Ülke, hastanelerde rutin olarak kullanılan eski, markasız ilaçların önemli bir üreticisidir. Örneğin, antibiyotikler giderek daha fazla Asya’ya taşeronlaştırılır hale geldi. Çin hakim. ülke var pazarı köşeye sıkıştırdı penisilin yapımına giren temel bileşenler için. Çin aynı zamanda tansiyon ilaçları veya ağrı kesiciler gibi diğer kategorilerde de önemli bir ihracatçı konumunda.
Aynı zamanda, Avrupa’nın kendi ilaç endüstrisine daha geniş bir ilaç yelpazesi yapmak için kullanılan temel bileşenleri sağlar.
Sektör rakamları Avrupa’nın, 2000 yılındaki yarıya kıyasla, dünyadaki aktif farmasötik bileşenlerin artık sadece dörtte birini ürettiğini ve ithalata giderek daha fazla bel bağladığını gösteriyor. Bu arada Çin ve Hindistan yarıdan fazlasını üretiyor (ve Hindistan girdileri için Çin’e güveniyor).
A çalışmak European Fine Chemicals Group için pazar araştırma şirketi IQVIA tarafından yürütülen tahminlere göre Avrupa, ilaç içeriklerinin ve ara kimyasalların dörtte üçü için ağırlık olarak Asya’ya bağımlıdır ve bunun büyük bir kısmından (yüzde 70) Çin sorumludur.
Olon ve Flamma Group gibi şirketler artık tedarik zincirlerini çeşitlendirmek için çalışırken, bu her zaman mümkün olmuyor.

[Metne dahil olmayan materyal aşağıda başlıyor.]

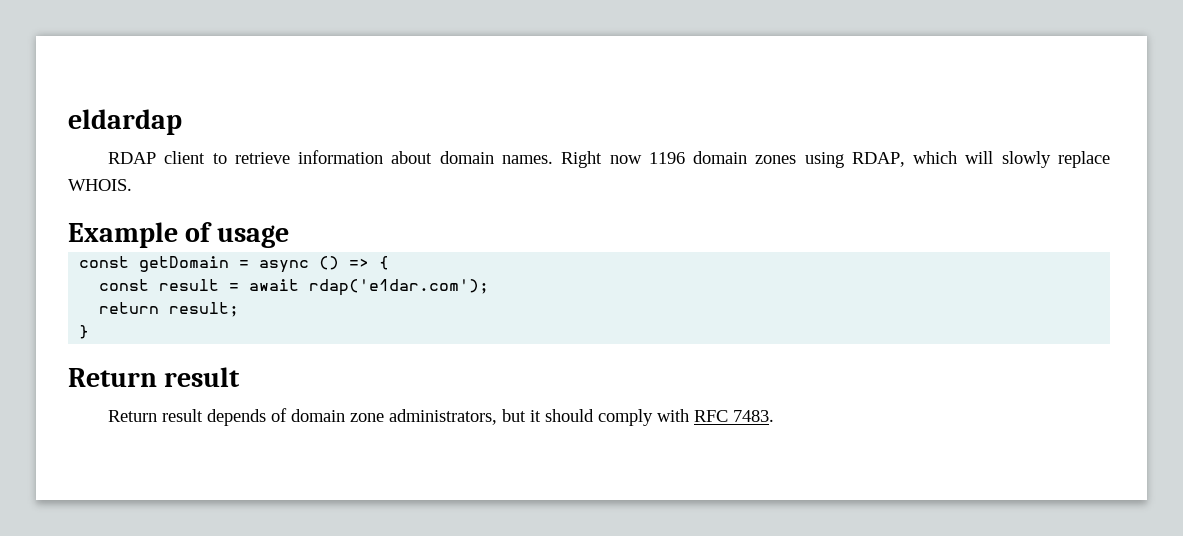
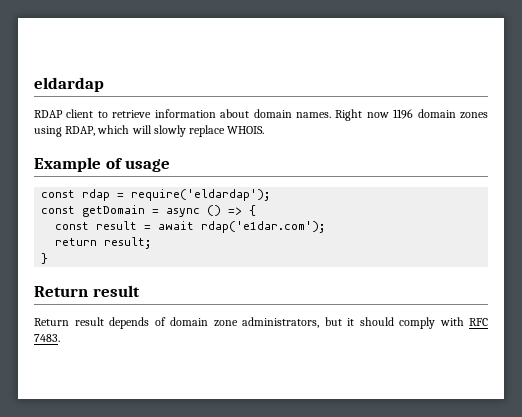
(289, 236) none -> [41,189,271,201] // const rdap = require('eldardap');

Pizzocaro, pek çok farmasötik içeriğin artık yalnızca Asya’da ve bazılarının yalnızca Çin’de üretildiğini söyledi. Şirketinin mevcut stoklarla “bir süre” dayanabileceğini, ancak kıtlıkların ısırmaya başlamasının çok uzun sürmeyeceğini söyledi.
Hammaddeler veya mikroçipler gibi diğer alanlarda, Avrupa üretim kapasitelerini desteklemek için şimdiden hareket etmeye başlamıştır. İlaç üretimi alanında benzer çabalar gösterilmemiştir.
Ancak geçen ay, Belçika bir “Kritik İlaçlar Yasası,” Avrupa’nın çizgileri boyunca modellenmiştir cips Davranmak. Toplam 21 ülke şimdi bu fikri desteklediklerini söyledi. Şimdi somut bir teklif ortaya koymak Avrupa Komisyonu’na kalmış olacak.
Farmasötik içerik üreticilerini temsil eden European Fine Chemicals Group başkanı Maggie Saykali, Çin ilaç ithalatının kesintiye uğradığı bir dünyaya bir göz atmak istiyorsanız, pandeminin bir ipucu sunduğunu söyledi. Hindistan’ın bir COVID-19 enfeksiyon dalgasına yanıt olarak parasetamol ihracatını yasaklama kararı, dost hükümetlerle bile kriz durumlarını çözmenin ne kadar zor olduğunun bir örneğidir.
Saykali, “Pandemi bu kadar uzun sürmediği ve bazı envanterimiz olduğu için çok şanslıydık ve işleri idare edebildik.” parasetamol krizi çözüldü. Hindistan ile diplomatik müdahale olması gerekiyordu.”